Check each line of the records for "Subscriber"; collect those that have it.

*** Opening EXTRACTED ENTRIES ***

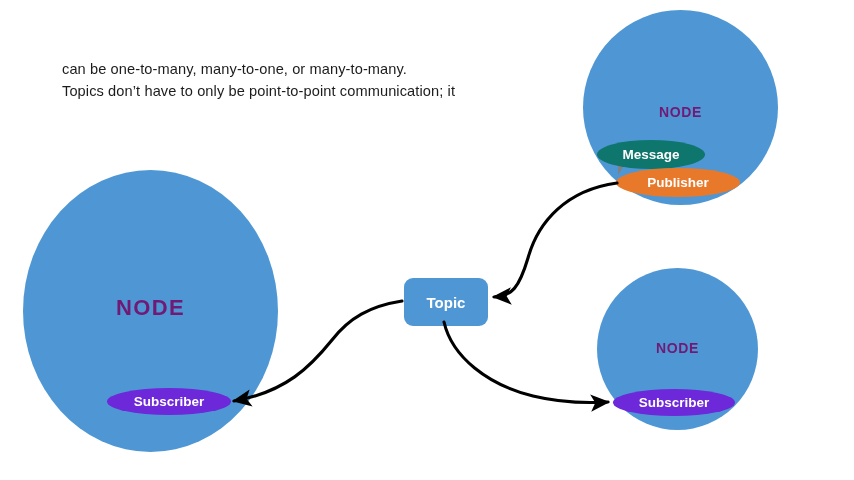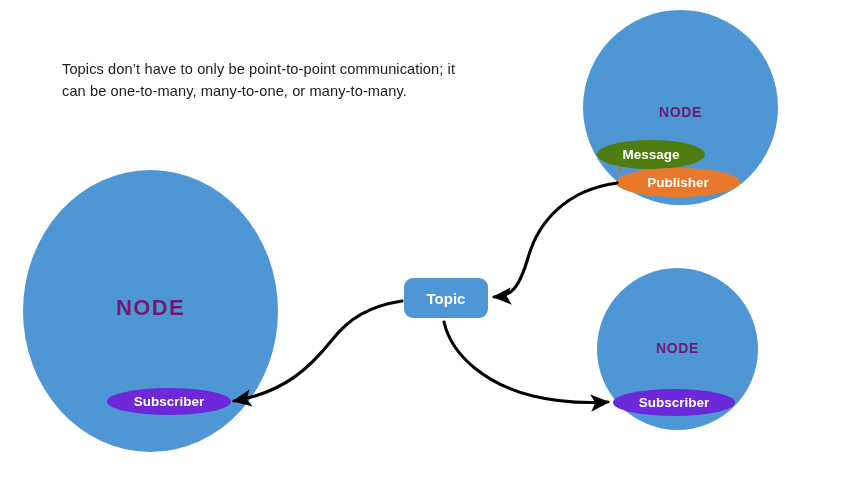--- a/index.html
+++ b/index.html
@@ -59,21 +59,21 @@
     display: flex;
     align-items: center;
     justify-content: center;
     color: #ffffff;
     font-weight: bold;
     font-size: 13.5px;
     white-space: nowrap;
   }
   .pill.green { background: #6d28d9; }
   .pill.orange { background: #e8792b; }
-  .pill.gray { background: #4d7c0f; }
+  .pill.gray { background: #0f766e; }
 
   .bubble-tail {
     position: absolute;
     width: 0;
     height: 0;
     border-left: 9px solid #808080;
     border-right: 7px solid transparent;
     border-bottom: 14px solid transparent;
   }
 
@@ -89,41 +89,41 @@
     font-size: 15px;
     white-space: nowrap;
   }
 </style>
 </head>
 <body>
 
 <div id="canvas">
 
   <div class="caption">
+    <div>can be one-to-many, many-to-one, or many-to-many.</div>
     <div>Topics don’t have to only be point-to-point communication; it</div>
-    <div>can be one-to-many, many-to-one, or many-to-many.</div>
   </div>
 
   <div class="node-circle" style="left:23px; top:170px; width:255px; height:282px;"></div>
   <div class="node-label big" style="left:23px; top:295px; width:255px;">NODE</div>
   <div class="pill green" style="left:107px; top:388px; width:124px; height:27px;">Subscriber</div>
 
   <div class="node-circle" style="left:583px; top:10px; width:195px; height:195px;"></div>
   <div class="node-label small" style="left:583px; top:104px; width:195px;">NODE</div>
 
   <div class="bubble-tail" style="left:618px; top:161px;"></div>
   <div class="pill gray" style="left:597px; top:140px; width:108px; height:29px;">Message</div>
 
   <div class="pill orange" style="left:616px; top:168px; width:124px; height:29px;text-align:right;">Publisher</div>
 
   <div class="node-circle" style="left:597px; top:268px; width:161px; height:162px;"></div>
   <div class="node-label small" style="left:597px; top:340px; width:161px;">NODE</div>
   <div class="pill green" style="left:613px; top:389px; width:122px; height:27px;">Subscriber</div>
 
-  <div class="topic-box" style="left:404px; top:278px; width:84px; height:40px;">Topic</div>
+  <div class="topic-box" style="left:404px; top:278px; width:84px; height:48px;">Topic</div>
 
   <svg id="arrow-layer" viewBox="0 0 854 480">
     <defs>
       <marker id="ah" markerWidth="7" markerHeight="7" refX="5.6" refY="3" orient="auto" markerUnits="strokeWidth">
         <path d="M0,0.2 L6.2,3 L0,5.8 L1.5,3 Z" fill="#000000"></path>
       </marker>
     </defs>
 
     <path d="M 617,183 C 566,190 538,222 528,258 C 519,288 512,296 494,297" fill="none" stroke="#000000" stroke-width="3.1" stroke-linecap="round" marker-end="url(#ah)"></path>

*** Closing EXTRACTED ENTRIES ***

SOLUTION:
   <div class="pill green" style="left:107px; top:388px; width:124px; height:27px;">Subscriber</div>
   <div class="pill green" style="left:613px; top:389px; width:122px; height:27px;">Subscriber</div>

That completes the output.